## [What you have to do]
From the entries below, pull out each line where "삭제하는" appears.

## [Source records]
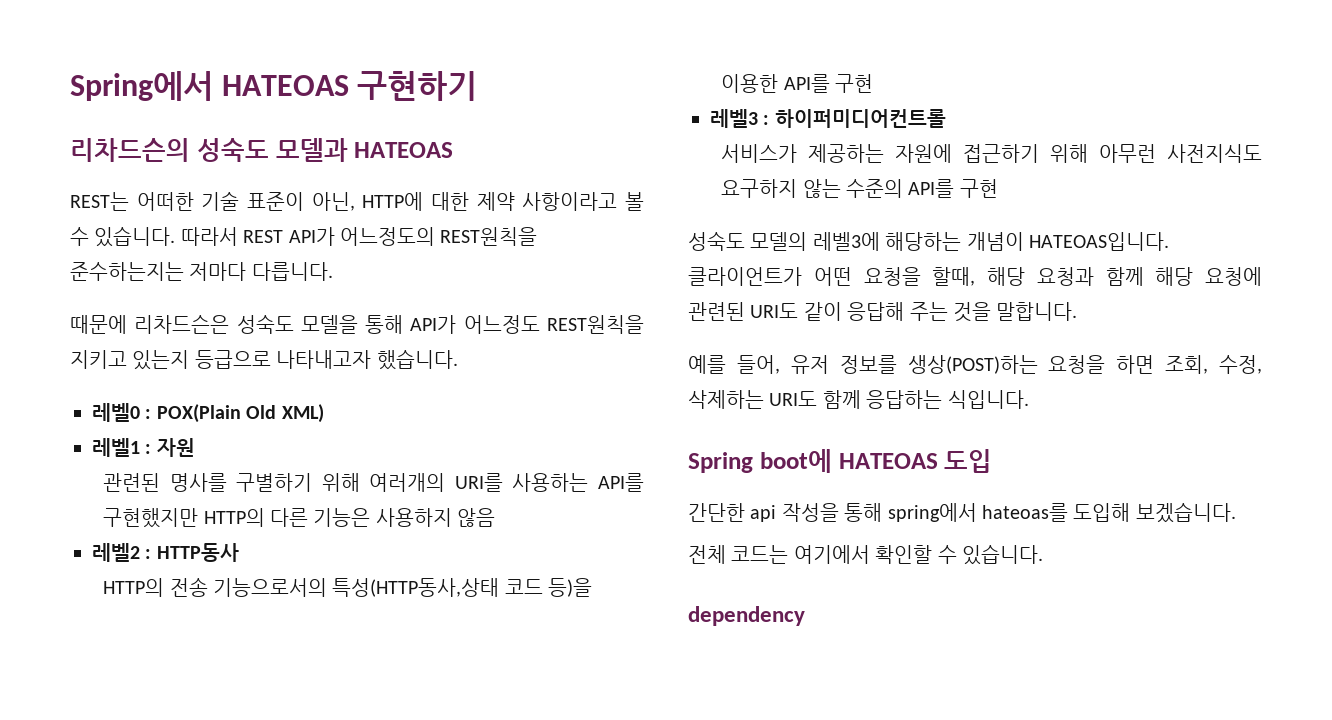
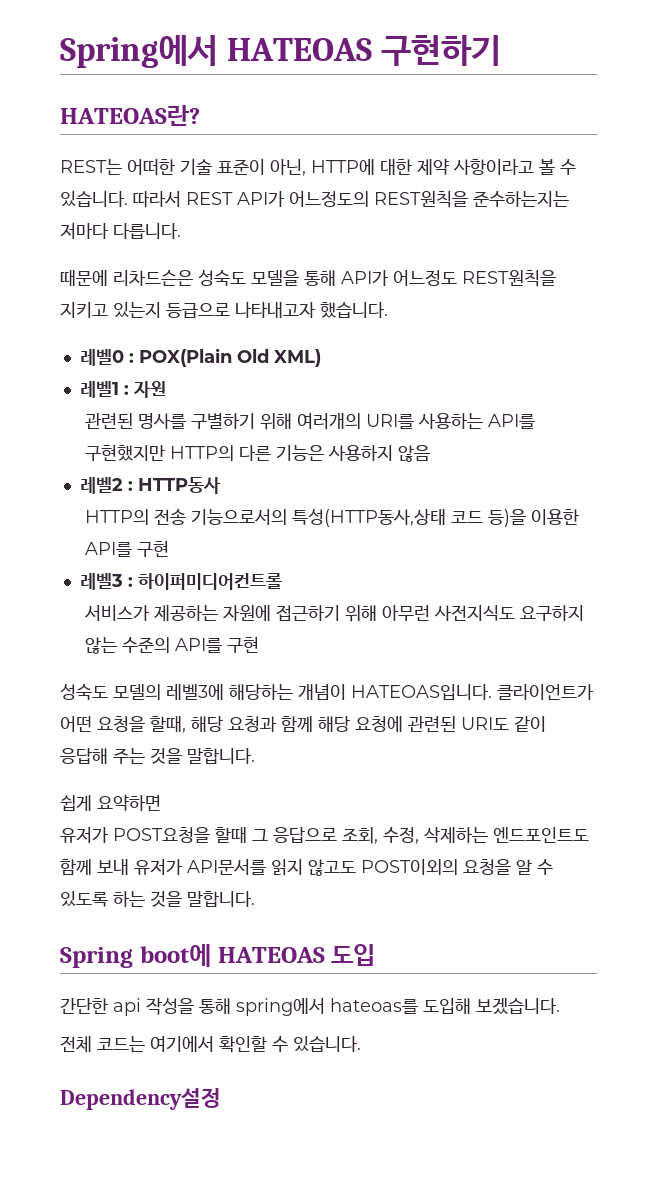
- 리차드슨의 성숙도 모델과 HATEOAS
+ HATEOAS란?
- 예를 들어, 유저 정보를 생상(POST)하는 요청을 하면 조회, 수정, 삭제하는 URI도 함께 응답하는 식입니다.
+ 쉽게 요약하면
+ 유저가 POST요청을 할때 그 응답으로 조회, 수정, 삭제하는 엔드포인트도 함께 보내 유저가 API문서를 읽지 않고도 POST이외의 요청을 알 수 있도록 하는 것을 말합니다.
- dependency
+ Dependency설정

## [Exercise solution]
- 예를 들어, 유저 정보를 생상(POST)하는 요청을 하면 조회, 수정, 삭제하는 URI도 함께 응답하는 식입니다.
+ 유저가 POST요청을 할때 그 응답으로 조회, 수정, 삭제하는 엔드포인트도 함께 보내 유저가 API문서를 읽지 않고도 POST이외의 요청을 알 수 있도록 하는 것을 말합니다.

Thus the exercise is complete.